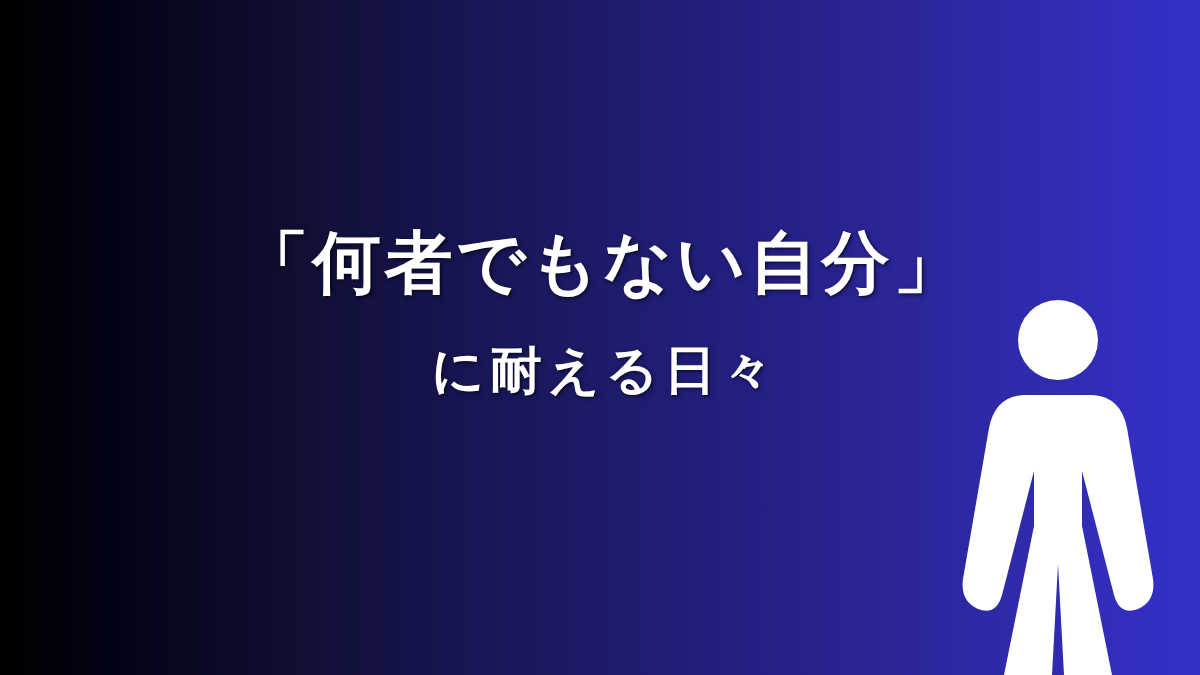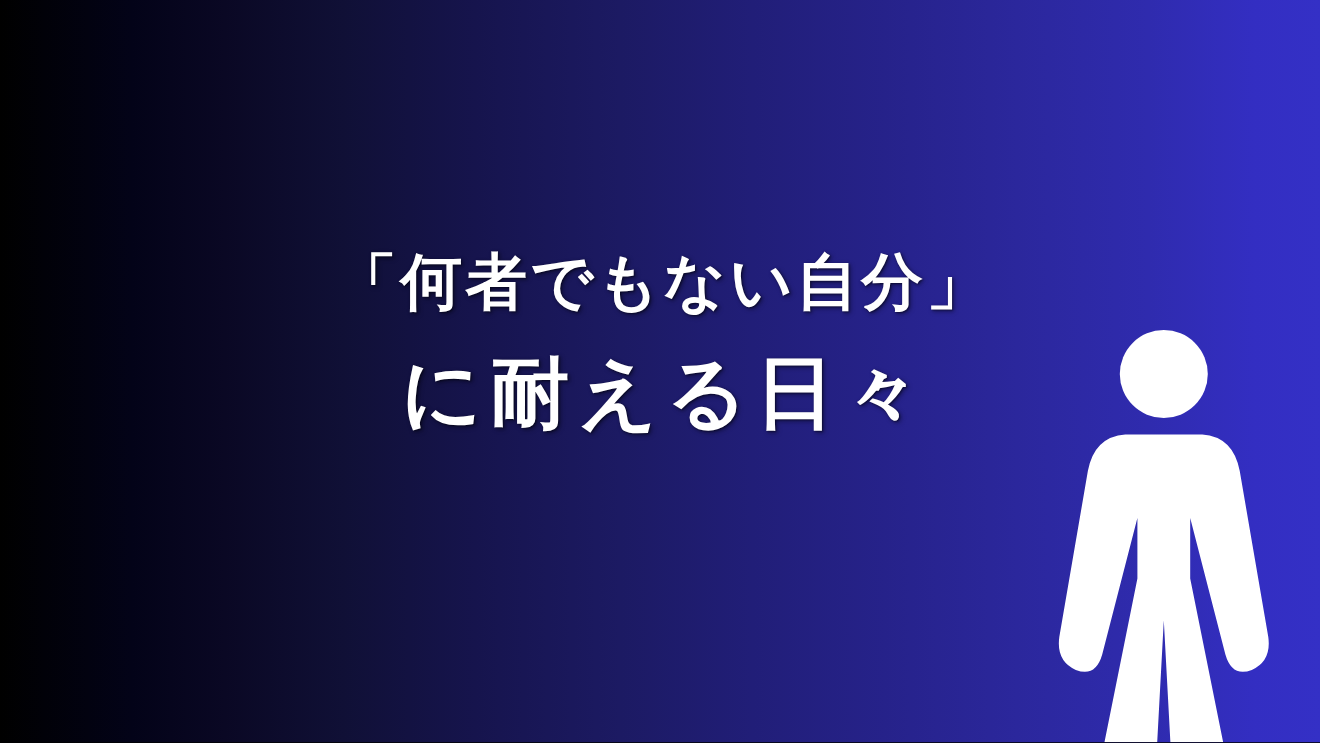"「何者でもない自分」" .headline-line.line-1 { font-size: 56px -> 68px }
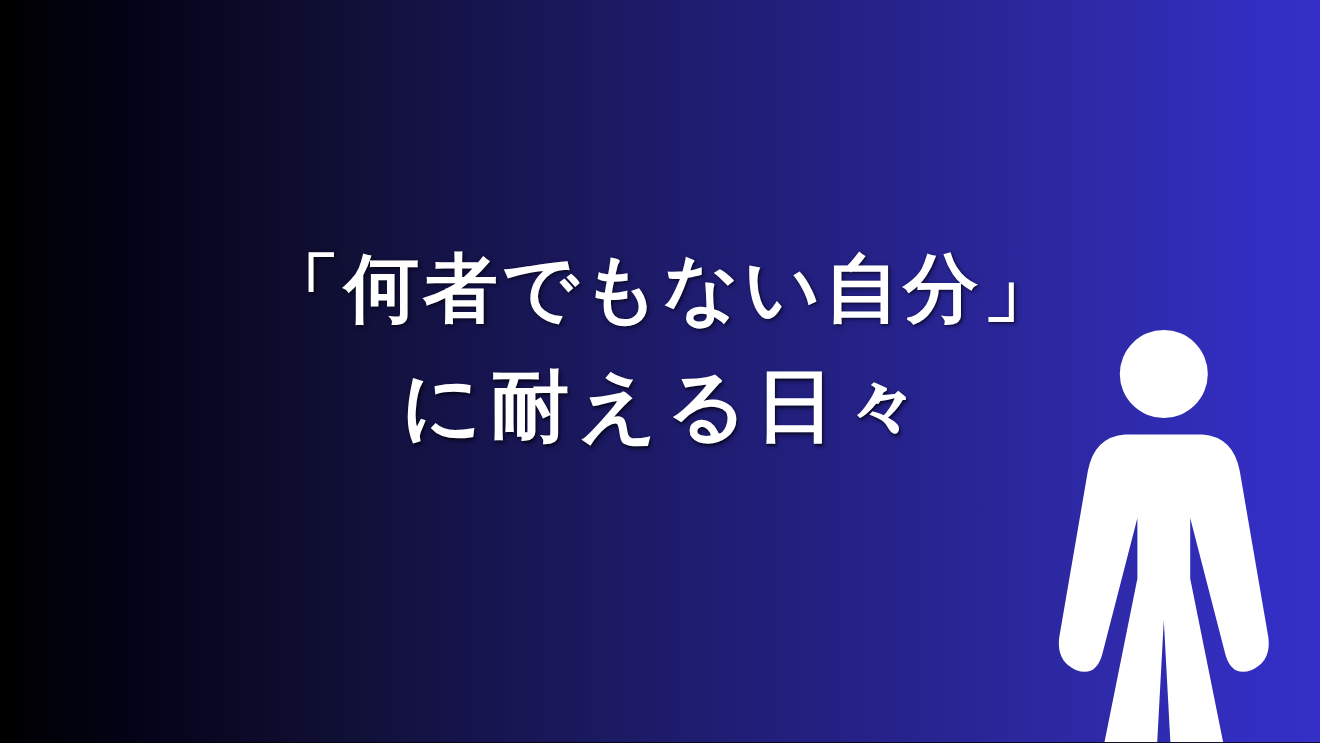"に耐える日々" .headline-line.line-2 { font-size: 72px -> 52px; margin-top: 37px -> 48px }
...
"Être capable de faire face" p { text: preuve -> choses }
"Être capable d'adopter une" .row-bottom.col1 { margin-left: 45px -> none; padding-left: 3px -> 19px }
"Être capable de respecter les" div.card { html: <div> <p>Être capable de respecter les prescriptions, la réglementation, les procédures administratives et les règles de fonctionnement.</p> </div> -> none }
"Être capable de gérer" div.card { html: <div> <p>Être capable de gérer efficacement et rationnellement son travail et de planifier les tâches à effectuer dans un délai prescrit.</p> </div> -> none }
* * *
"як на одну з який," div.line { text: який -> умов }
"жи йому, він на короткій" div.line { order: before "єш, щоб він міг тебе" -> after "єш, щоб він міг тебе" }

*Problem requirements*:
Give back precisely the lines above that start at the line containing "les prescriptions, la" and end at the line containing "de gérer efficacement", inclusive. No other lines belong in the output.

*Task solution*:
"Être capable de respecter les" div.card { html: <div> <p>Être capable de respecter les prescriptions, la réglementation, les procédures administratives et les règles de fonctionnement.</p> </div> -> none }
"Être capable de gérer" div.card { html: <div> <p>Être capable de gérer efficacement et rationnellement son travail et de planifier les tâches à effectuer dans un délai prescrit.</p> </div> -> none }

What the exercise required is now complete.